(THE RECORDS Opens)

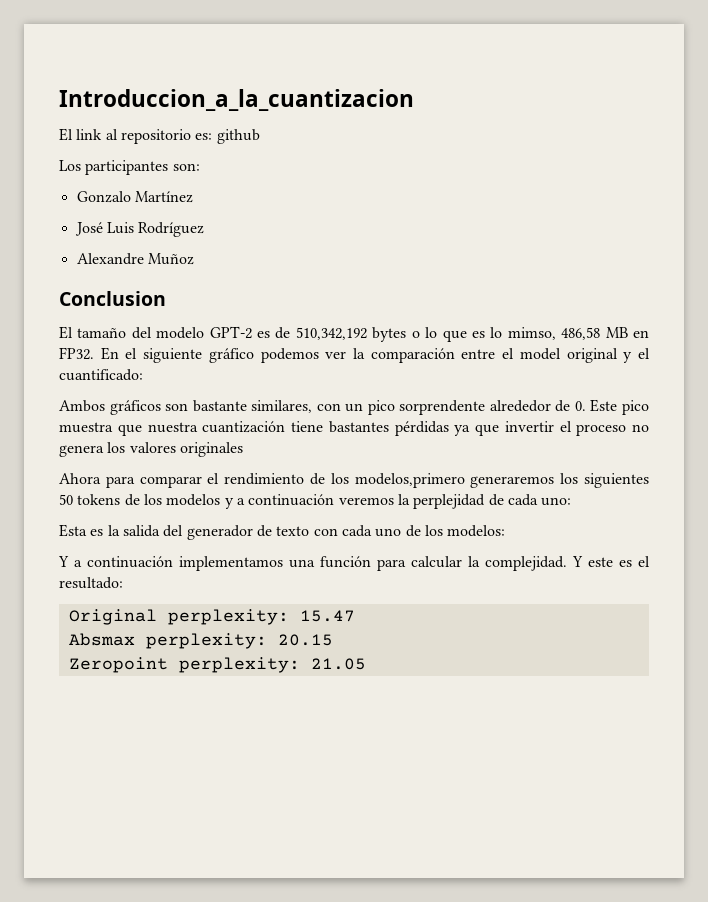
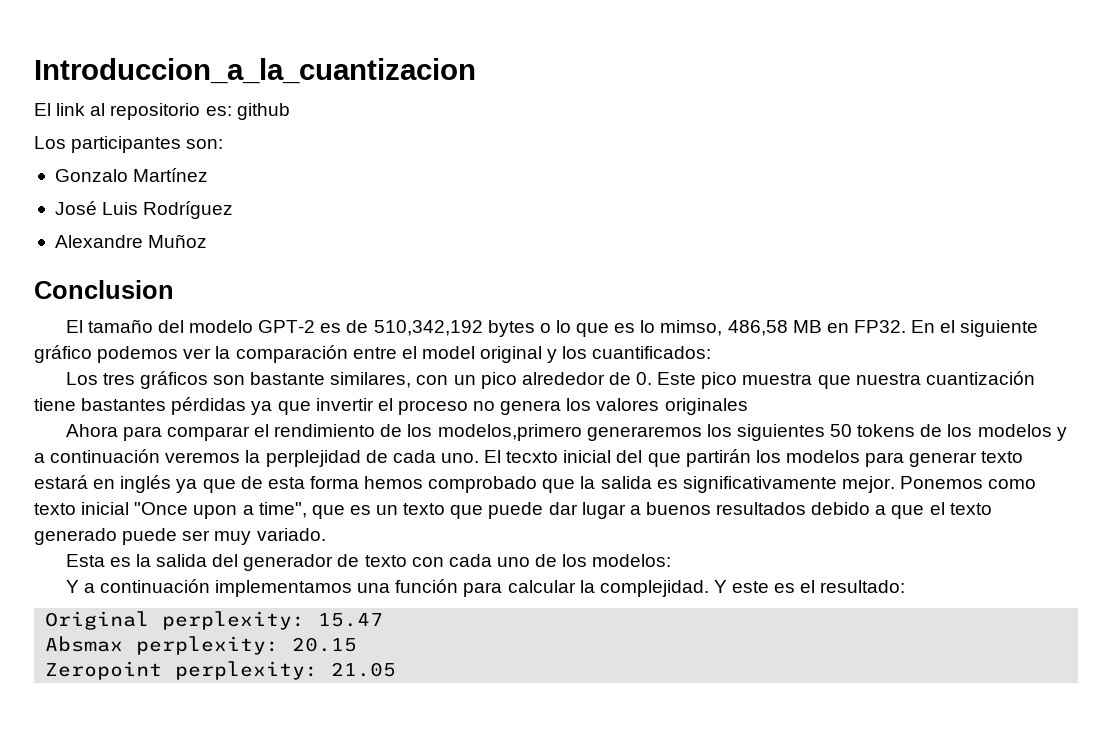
- En el siguiente gráfico podemos ver la comparación entre el model original y el cuantificado:
- Ambos gráficos son bastante similares, con un pico sorprendente alrededor de 0. Este pico muestra que nuestra cuantización tiene bastantes pérdidas ya que invertir el proceso no genera los valores originales
+ En el siguiente gráfico podemos ver la comparación entre el model original y los cuantificados:
+ Los tres gráficos son bastante similares, con un pico alrededor de 0. Este pico muestra que nuestra cuantización tiene bastantes pérdidas ya que invertir el proceso no genera los valores originales
- Ahora para comparar el rendimiento de los modelos,primero generaremos los siguientes 50 tokens de los modelos y a continuación veremos la perplejidad de cada uno:
+ Ahora para comparar el rendimiento de los modelos,primero generaremos los siguientes 50 tokens de los modelos y a continuación veremos la perplejidad de cada uno. El tecxto inicial del que partirán los modelos para generar texto estará en inglés ya que de esta forma hemos comprobado que la salida es significativamente mejor. Ponemos como texto inicial "Once upon a time", que es un texto que puede dar lugar a buenos resultados debido a que el texto generado puede ser muy variado.

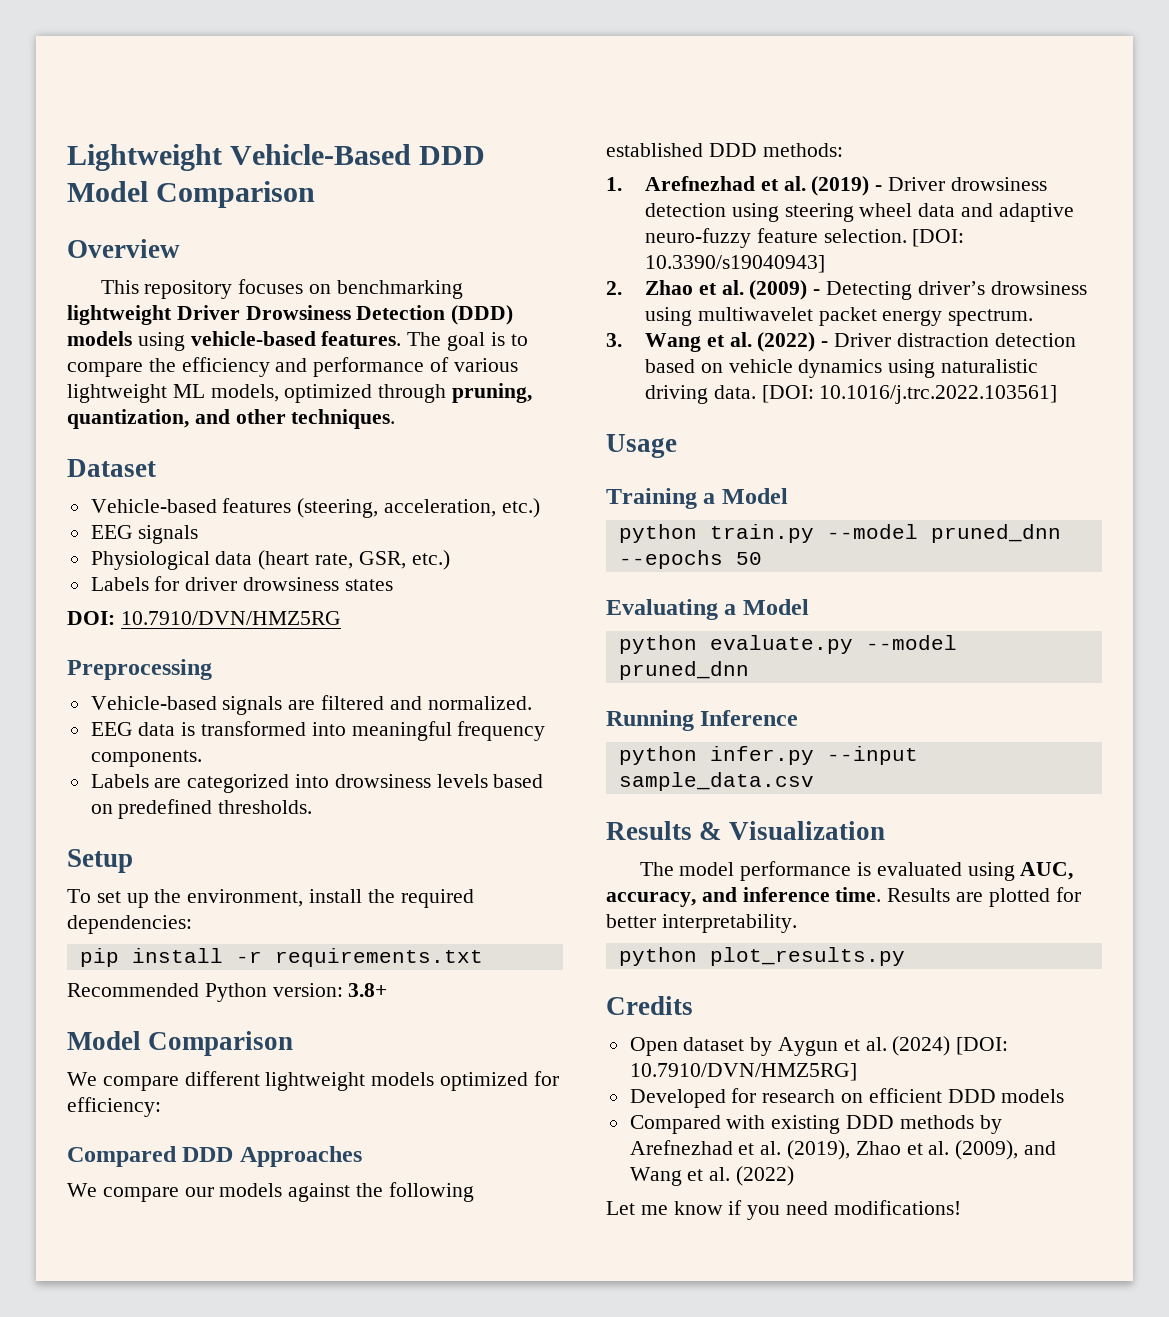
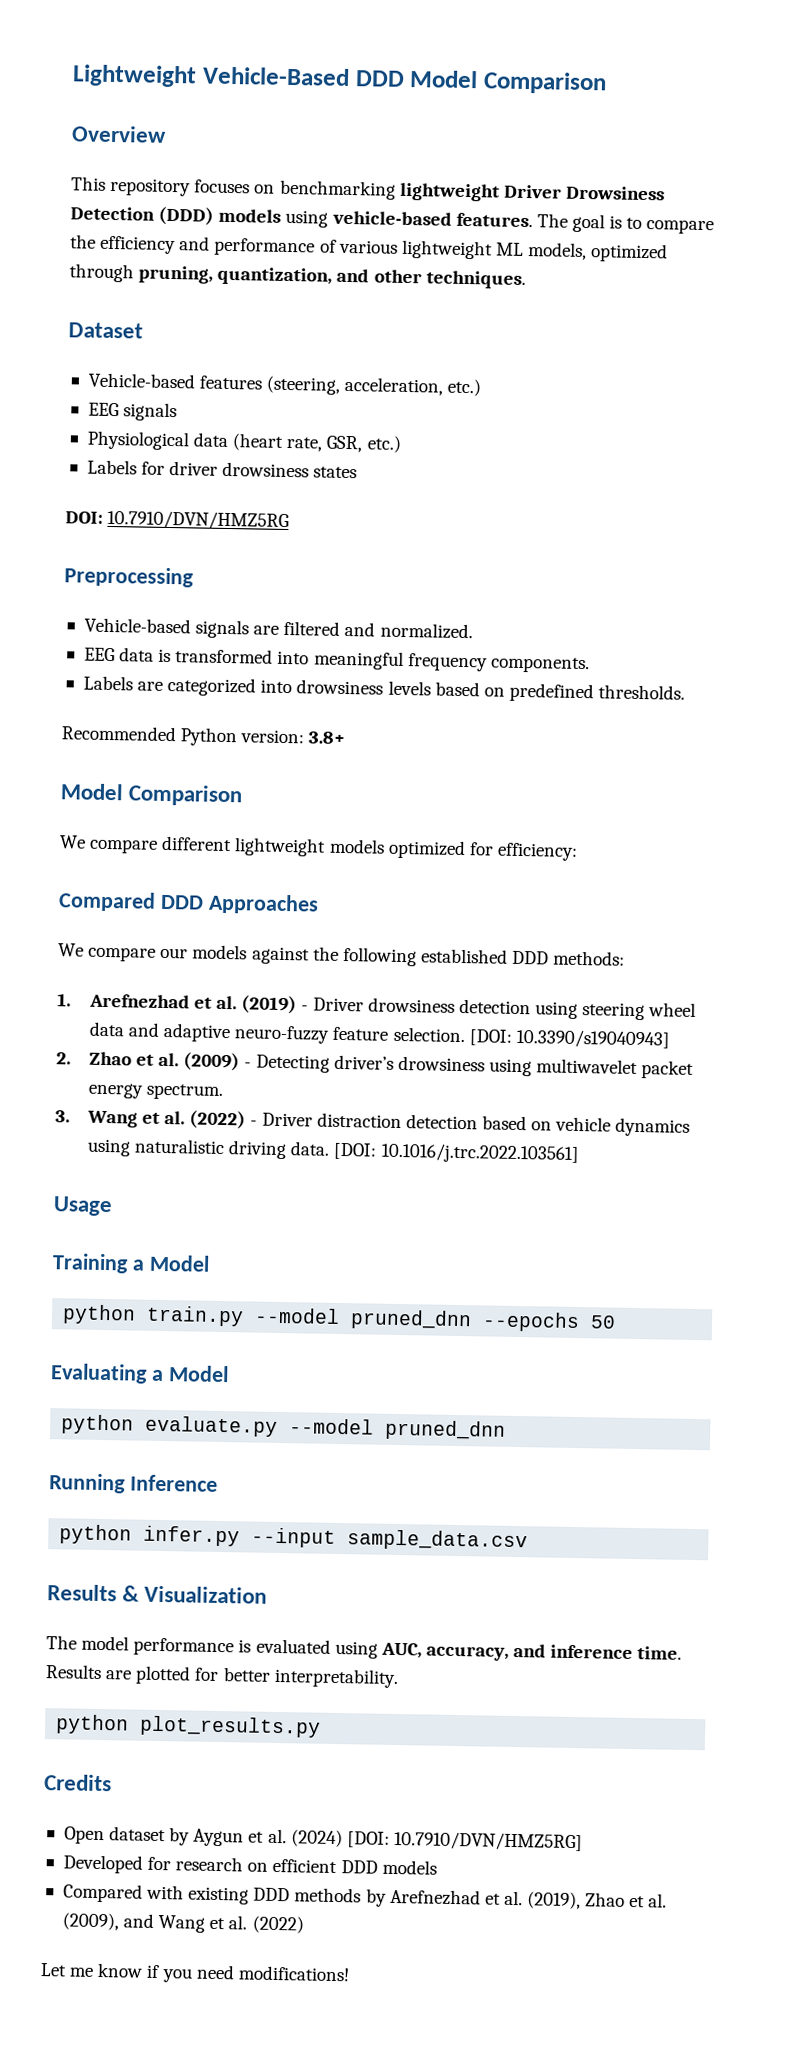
- Setup
- To set up the environment, install the required dependencies:
- pip install -r requirements.txt

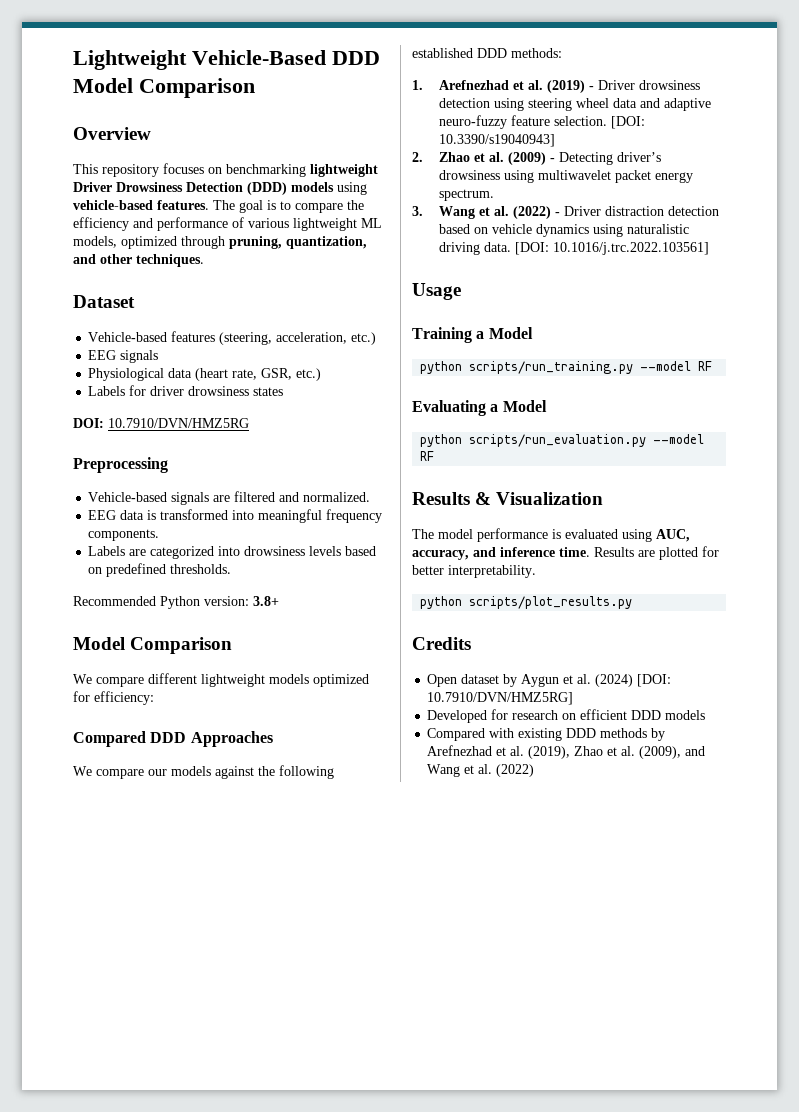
- python train.py --model pruned_dnn --epochs 50
+ python scripts/run_training.py --model RF
- python evaluate.py --model pruned_dnn
- Running Inference
- python infer.py --input sample_data.csv
+ python scripts/run_evaluation.py --model RF
- python plot_results.py
+ python scripts/plot_results.py
- Let me know if you need modifications!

(THE RECORDS Closes)

ACTION ITEM
Give the preceding data back exactly, minus every picture.

SOLUTION BELOW
- En el siguiente gráfico podemos ver la comparación entre el model original y el cuantificado:
- Ambos gráficos son bastante similares, con un pico sorprendente alrededor de 0. Este pico muestra que nuestra cuantización tiene bastantes pérdidas ya que invertir el proceso no genera los valores originales
+ En el siguiente gráfico podemos ver la comparación entre el model original y los cuantificados:
+ Los tres gráficos son bastante similares, con un pico alrededor de 0. Este pico muestra que nuestra cuantización tiene bastantes pérdidas ya que invertir el proceso no genera los valores originales
- Ahora para comparar el rendimiento de los modelos,primero generaremos los siguientes 50 tokens de los modelos y a continuación veremos la perplejidad de cada uno:
+ Ahora para comparar el rendimiento de los modelos,primero generaremos los siguientes 50 tokens de los modelos y a continuación veremos la perplejidad de cada uno. El tecxto inicial del que partirán los modelos para generar texto estará en inglés ya que de esta forma hemos comprobado que la salida es significativamente mejor. Ponemos como texto inicial "Once upon a time", que es un texto que puede dar lugar a buenos resultados debido a que el texto generado puede ser muy variado.

- Setup
- To set up the environment, install the required dependencies:
- pip install -r requirements.txt

- python train.py --model pruned_dnn --epochs 50
+ python scripts/run_training.py --model RF
- python evaluate.py --model pruned_dnn
- Running Inference
- python infer.py --input sample_data.csv
+ python scripts/run_evaluation.py --model RF
- python plot_results.py
+ python scripts/plot_results.py
- Let me know if you need modifications!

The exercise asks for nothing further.